Congress Stiffs the Postal Service

All the atta-boys given the Postal Service during the recent terrorist attacks translate to the Postmaster General's being handed his hat when it comes to money for upgrading security and safety, and for covering losses.

Congress Stiffs the Postal Service

Yesterday evening President Bush told a television audience that “we join in thanking a whole new group of public servants who never enlisted to fight a war, but find themselves on the front lines of a battle nevertheless, those who deliver the mail, America’s postal workers.”

Yesterday daytime Postmaster General John E. Potter asked a Senate Appropriations committee for $5 billion like the airline bailout: $3 billion for facilities cleanup and mail protection, $2 billion for loss of revenue. The Office of Management and Budget spokesperson reminded Potter that $175 million had been authorized already to address the Postal Service’s security needs. “We think that this will be sufficient for this year,” OMB said.

Message to postal workers: You’re doing a great job. Keep up the good work. Just don’t ask for money.

When you talk about billions and trillions in Washington, it doesn’t apply to the Postal Service. The 1971 Postal Reorganization Act mandated a $15 billion debt ceiling that will be reached shortly. Just to break even, USPS has already proposed a rate increase that includes a 3-cent hike on a first-class stamp. Newspapers are sure to holler boondoggle!

If the Postal Service is sent away without a bailout, the only way to balance the budget is with a massive rate increase. And the pressure will mount for deregulating USPS.

Keep in mind that deregulation was talked about when the Postal Service enjoyed hero status after the New York attack. Congress, the comptroller of the United States and USPS agreed to work out a deregulation strategy that would have something for everybody.

Now Congress has turned stingy. The call for deregulation will get stronger. But this is the kind of deregulation that gives “private carriers a chance to slice off the meat — the easy-to-handle, easy-to-deliver mail in metropolitan areas — and leave USPS with the bones of what’s left.” I made this accusation in 1987, but the Deregulation Gang still hasn’t given up its goal of hijacking the profitable first-class mail delivery. Over the years the Gang has floated ideas like:

• Subsidizing mail delivery to only the most densely populated areas and letting residents in the boondocks pay the true costs of service.

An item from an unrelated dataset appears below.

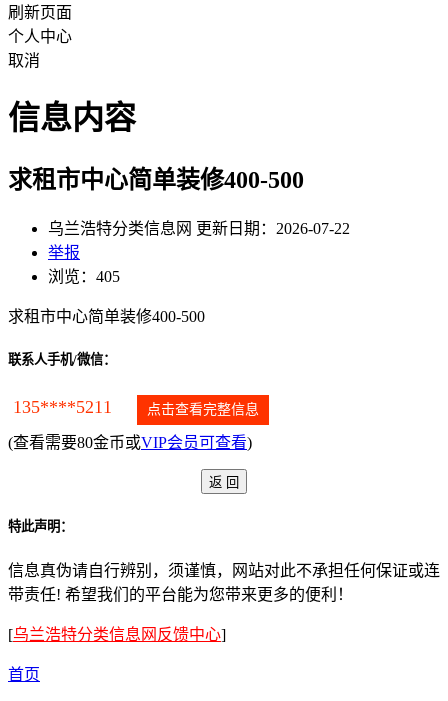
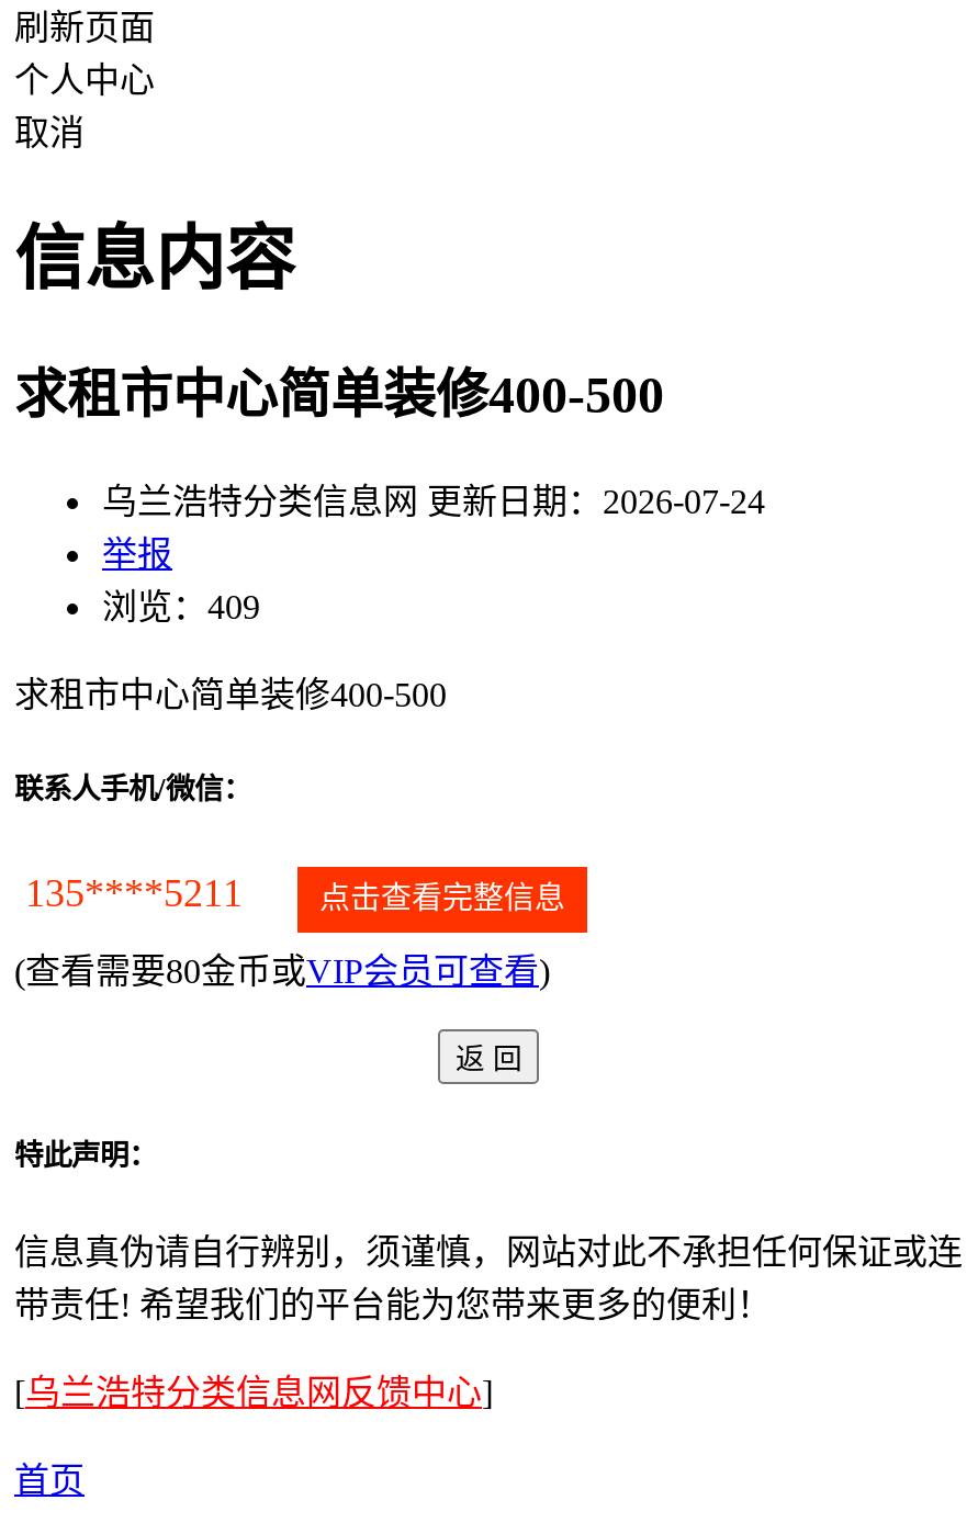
[48,220,350,237] 乌兰浩特分类信息网 更新日期：2026-07-22 -> [102,482,765,520] 乌兰浩特分类信息网 更新日期：2026-07-24
[48,268,120,285] 浏览：405 -> [102,588,260,625] 浏览：409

• Allowing private delivery of catalogs and other direct mail. That would “create thousands of low-skilled jobs and reduce teen-age unemployment.” (No mention of needing a postal inspector on every route to keep the low-skilled teenagers from throwing the catalogs into the sewer.)

You get the idea. The Deregulation Gang wants to divvy up the loot in the form of first-class mail delivery; overhead like postal inspectors only cuts into profits. Nor is there ever any mention of things like:

• The service that forwards your mail when you move.

• Investment in postal automation to reduce the labor content of mail processing.

• Training in mail handling and delivery.

• The concept of universal service — mail delivery to every household and business, no matter how small or remote.

Back in 1995 I argued that “the privatize-USPS crowd doesn’t understand that mail collection, processing and delivery is a system, not a collection of independent contractors who won low-bid contracts for a number of ZIP Code areas.”

USPS needs an airlines-type bailout. The alternative is to allow the Deregulation Gang to plunder the Postal Service.

Bernie Knill

contributing editor

[email protected]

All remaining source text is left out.